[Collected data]
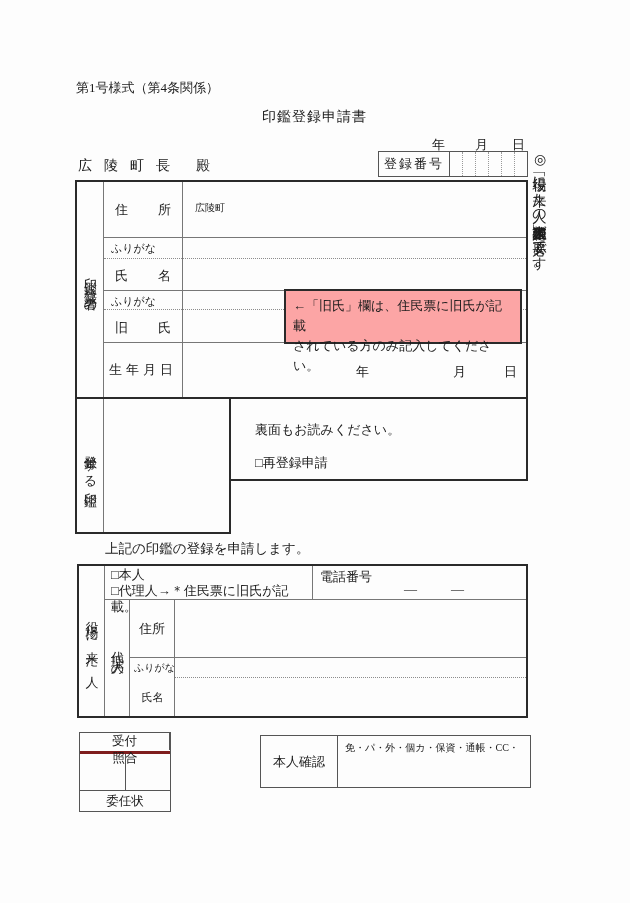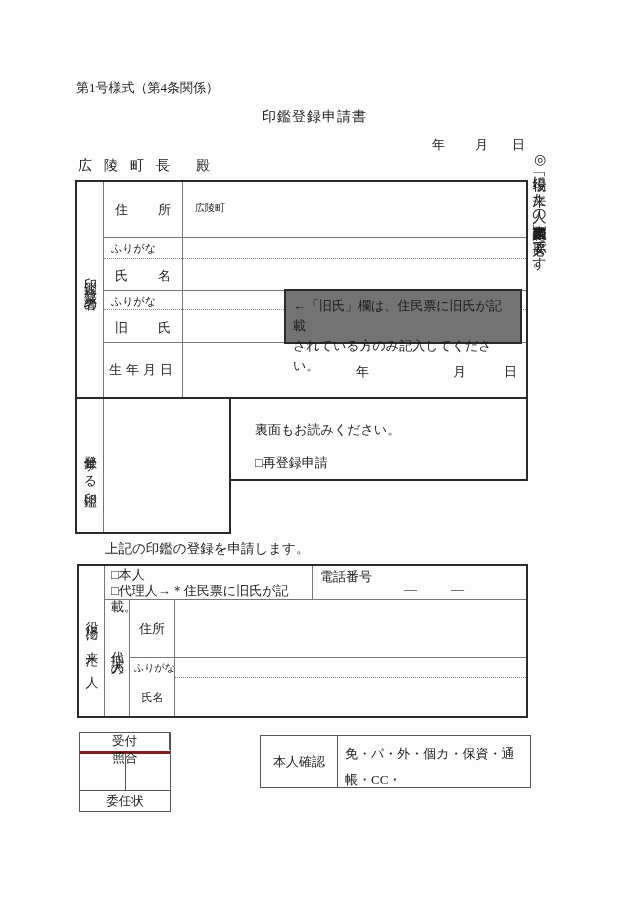--- a/index.html
+++ b/index.html
@@ -109,6 +109,17 @@
     <span>広陵町長</span><span class="honor">殿</span>
   </div>
 
+  <div class="abs regbox">
+    <div class="lbl">登録番号</div>
+    <div class="cells">
+      <div class="cell"></div>
+      <div class="cell"></div>
+      <div class="cell"></div>
+      <div class="cell"></div>
+      <div class="cell"></div>
+      <div class="cell"></div>
+    </div>
+  </div>
 
   <div class="abs side-note v">◎「役場に来た人の本人確認書類」が必要です。</div>
 

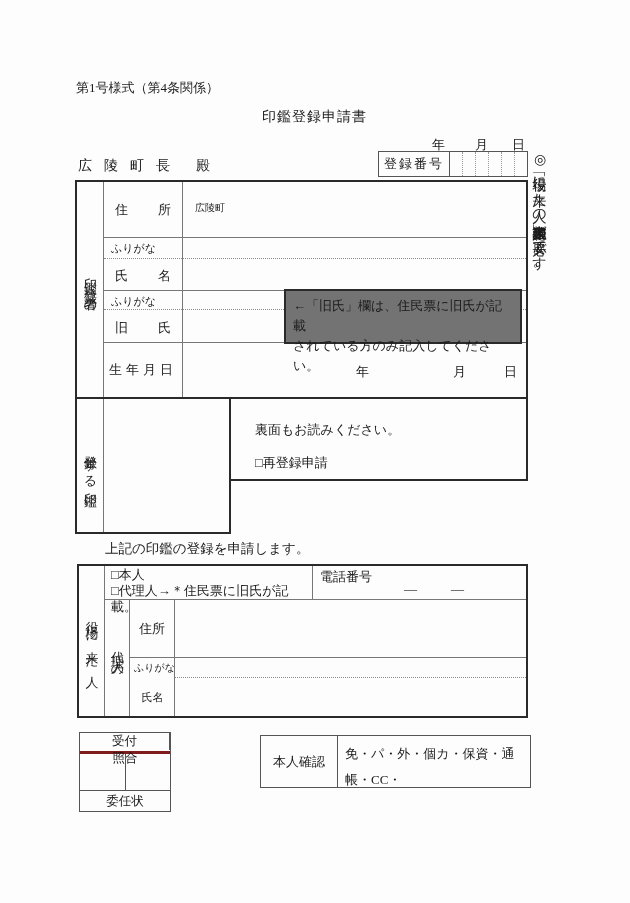--- a/index.html
+++ b/index.html
@@ -58,7 +58,7 @@
   .seal-note-box .l2 { position:absolute; left:24px; top:55px; }
 
   
-  .callout { left:284px; top:289px; width:238px; height:55px; border:2px solid #2a2a2a; background:#737373; z-index:5; padding:5px 7px; font-size:13px; line-height:20px; }
+  .callout { left:284px; top:289px; width:238px; height:55px; border:2px solid #2a2a2a; background:#fca5a5; z-index:5; padding:5px 7px; font-size:13px; line-height:20px; }
 
   .statement { left:105px; top:540px; font-size:13.5px; }
 

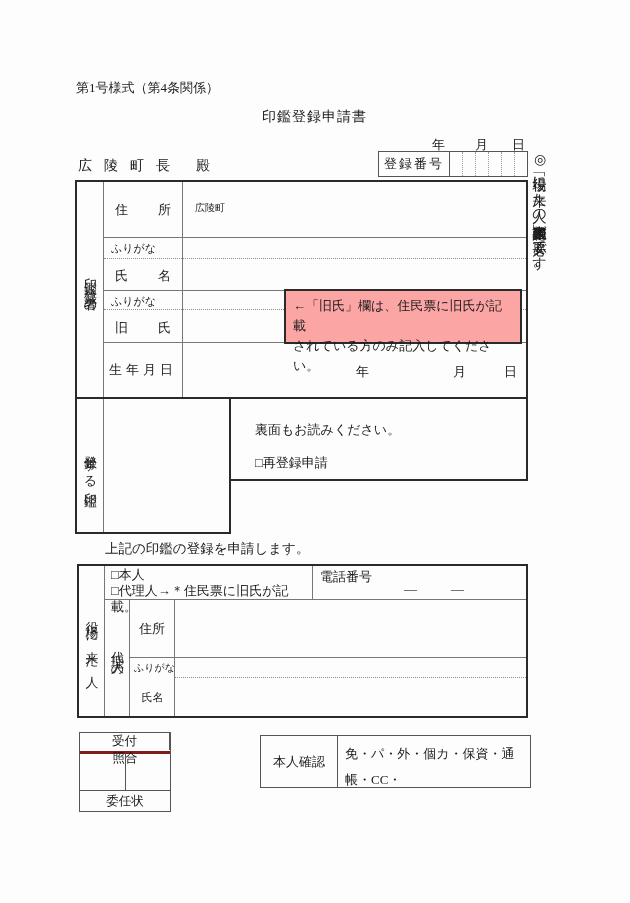--- a/index.html
+++ b/index.html
@@ -89,7 +89,7 @@
 
   .identity { left:260px; top:735px; width:271px; height:53px; border:1px solid #555; display:flex; }
   .identity .ilbl { width:77px; border-right:1px solid #555; display:flex; align-items:center; justify-content:center; font-size:13px; }
-  .identity .ival { flex:1; padding:5px 6px 0 7px; font-size:13px; line-height:26px; }
+  .identity .ival { flex:1; padding:5px 6px 0 7px; font-size:10px; line-height:14px; }
 </style>
 </head>
 <body>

> **TASK STATEMENT**
Each line of the data above should be reproduced without alteration, and no picture should appear in the copy.

> **EXERCISE RESULT**
--- a/index.html
+++ b/index.html
@@ -109,6 +109,17 @@
     <span>広陵町長</span><span class="honor">殿</span>
   </div>
 
+  <div class="abs regbox">
+    <div class="lbl">登録番号</div>
+    <div class="cells">
+      <div class="cell"></div>
+      <div class="cell"></div>
+      <div class="cell"></div>
+      <div class="cell"></div>
+      <div class="cell"></div>
+      <div class="cell"></div>
+    </div>
+  </div>
 
   <div class="abs side-note v">◎「役場に来た人の本人確認書類」が必要です。</div>
 

--- a/index.html
+++ b/index.html
@@ -58,7 +58,7 @@
   .seal-note-box .l2 { position:absolute; left:24px; top:55px; }
 
   
-  .callout { left:284px; top:289px; width:238px; height:55px; border:2px solid #2a2a2a; background:#737373; z-index:5; padding:5px 7px; font-size:13px; line-height:20px; }
+  .callout { left:284px; top:289px; width:238px; height:55px; border:2px solid #2a2a2a; background:#fca5a5; z-index:5; padding:5px 7px; font-size:13px; line-height:20px; }
 
   .statement { left:105px; top:540px; font-size:13.5px; }
 

--- a/index.html
+++ b/index.html
@@ -89,7 +89,7 @@
 
   .identity { left:260px; top:735px; width:271px; height:53px; border:1px solid #555; display:flex; }
   .identity .ilbl { width:77px; border-right:1px solid #555; display:flex; align-items:center; justify-content:center; font-size:13px; }
-  .identity .ival { flex:1; padding:5px 6px 0 7px; font-size:13px; line-height:26px; }
+  .identity .ival { flex:1; padding:5px 6px 0 7px; font-size:10px; line-height:14px; }
 </style>
 </head>
 <body>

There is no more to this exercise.